━━ Supplied information ━━
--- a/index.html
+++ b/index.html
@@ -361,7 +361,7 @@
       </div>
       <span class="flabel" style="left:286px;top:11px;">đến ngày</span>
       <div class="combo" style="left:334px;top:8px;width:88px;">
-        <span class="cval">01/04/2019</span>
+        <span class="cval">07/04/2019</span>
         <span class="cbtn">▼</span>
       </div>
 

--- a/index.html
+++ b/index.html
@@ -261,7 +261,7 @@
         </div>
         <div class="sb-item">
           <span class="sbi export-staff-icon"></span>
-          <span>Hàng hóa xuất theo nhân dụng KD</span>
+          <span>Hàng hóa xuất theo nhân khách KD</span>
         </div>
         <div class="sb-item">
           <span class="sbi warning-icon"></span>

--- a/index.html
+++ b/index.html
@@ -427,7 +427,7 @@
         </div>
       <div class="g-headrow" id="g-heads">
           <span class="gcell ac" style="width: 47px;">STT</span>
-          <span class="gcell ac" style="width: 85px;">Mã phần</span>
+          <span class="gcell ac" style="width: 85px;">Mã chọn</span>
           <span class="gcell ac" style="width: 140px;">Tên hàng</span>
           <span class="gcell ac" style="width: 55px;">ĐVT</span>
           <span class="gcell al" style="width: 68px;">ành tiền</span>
━━━
=== What to do ===
All the records above need to be output exactly, with none omitted.

=== Finished task ===
--- a/index.html
+++ b/index.html
@@ -361,7 +361,7 @@
       </div>
       <span class="flabel" style="left:286px;top:11px;">đến ngày</span>
       <div class="combo" style="left:334px;top:8px;width:88px;">
-        <span class="cval">01/04/2019</span>
+        <span class="cval">07/04/2019</span>
         <span class="cbtn">▼</span>
       </div>
 

--- a/index.html
+++ b/index.html
@@ -261,7 +261,7 @@
         </div>
         <div class="sb-item">
           <span class="sbi export-staff-icon"></span>
-          <span>Hàng hóa xuất theo nhân dụng KD</span>
+          <span>Hàng hóa xuất theo nhân khách KD</span>
         </div>
         <div class="sb-item">
           <span class="sbi warning-icon"></span>

--- a/index.html
+++ b/index.html
@@ -427,7 +427,7 @@
         </div>
       <div class="g-headrow" id="g-heads">
           <span class="gcell ac" style="width: 47px;">STT</span>
-          <span class="gcell ac" style="width: 85px;">Mã phần</span>
+          <span class="gcell ac" style="width: 85px;">Mã chọn</span>
           <span class="gcell ac" style="width: 140px;">Tên hàng</span>
           <span class="gcell ac" style="width: 55px;">ĐVT</span>
           <span class="gcell al" style="width: 68px;">ành tiền</span>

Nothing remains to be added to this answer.